▶ [What to produce]: Where does the word "padding" appear in the entries below? Copy each line that holds it.

*** Supplied records Section Begins ***

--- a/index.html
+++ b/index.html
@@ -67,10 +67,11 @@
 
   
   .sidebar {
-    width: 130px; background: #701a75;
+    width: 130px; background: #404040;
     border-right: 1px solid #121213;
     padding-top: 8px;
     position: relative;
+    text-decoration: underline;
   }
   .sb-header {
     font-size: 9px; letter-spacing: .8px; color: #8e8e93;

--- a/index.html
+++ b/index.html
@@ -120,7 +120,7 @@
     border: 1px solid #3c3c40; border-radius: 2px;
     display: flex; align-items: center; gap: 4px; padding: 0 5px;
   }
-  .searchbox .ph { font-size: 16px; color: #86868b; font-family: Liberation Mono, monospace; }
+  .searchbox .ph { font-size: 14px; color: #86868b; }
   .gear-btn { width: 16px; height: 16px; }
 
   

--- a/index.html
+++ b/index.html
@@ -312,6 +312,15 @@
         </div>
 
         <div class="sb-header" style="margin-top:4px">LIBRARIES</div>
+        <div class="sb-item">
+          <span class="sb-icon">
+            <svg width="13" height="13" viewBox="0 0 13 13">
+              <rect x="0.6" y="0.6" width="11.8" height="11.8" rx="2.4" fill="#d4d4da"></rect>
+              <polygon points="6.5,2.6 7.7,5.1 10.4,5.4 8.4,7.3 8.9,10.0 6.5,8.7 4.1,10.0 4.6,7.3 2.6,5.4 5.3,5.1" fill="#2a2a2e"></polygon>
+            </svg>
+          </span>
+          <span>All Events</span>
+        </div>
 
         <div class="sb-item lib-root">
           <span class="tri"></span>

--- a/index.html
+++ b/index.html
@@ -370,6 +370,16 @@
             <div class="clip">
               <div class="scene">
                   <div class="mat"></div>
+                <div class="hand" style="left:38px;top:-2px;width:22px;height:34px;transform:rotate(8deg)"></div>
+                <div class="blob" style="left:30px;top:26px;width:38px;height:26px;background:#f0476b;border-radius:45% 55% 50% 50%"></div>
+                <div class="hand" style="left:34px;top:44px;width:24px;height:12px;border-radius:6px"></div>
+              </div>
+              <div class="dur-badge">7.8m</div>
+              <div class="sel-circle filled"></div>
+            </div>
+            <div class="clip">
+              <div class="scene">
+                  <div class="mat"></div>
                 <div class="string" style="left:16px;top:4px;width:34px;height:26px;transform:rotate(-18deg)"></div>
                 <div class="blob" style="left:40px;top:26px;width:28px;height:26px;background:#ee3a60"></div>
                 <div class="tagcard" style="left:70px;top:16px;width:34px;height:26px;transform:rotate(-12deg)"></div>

*** Supplied records Section Ends ***

▶ [Expected output]:
     padding-top: 8px;
     display: flex; align-items: center; gap: 4px; padding: 0 5px;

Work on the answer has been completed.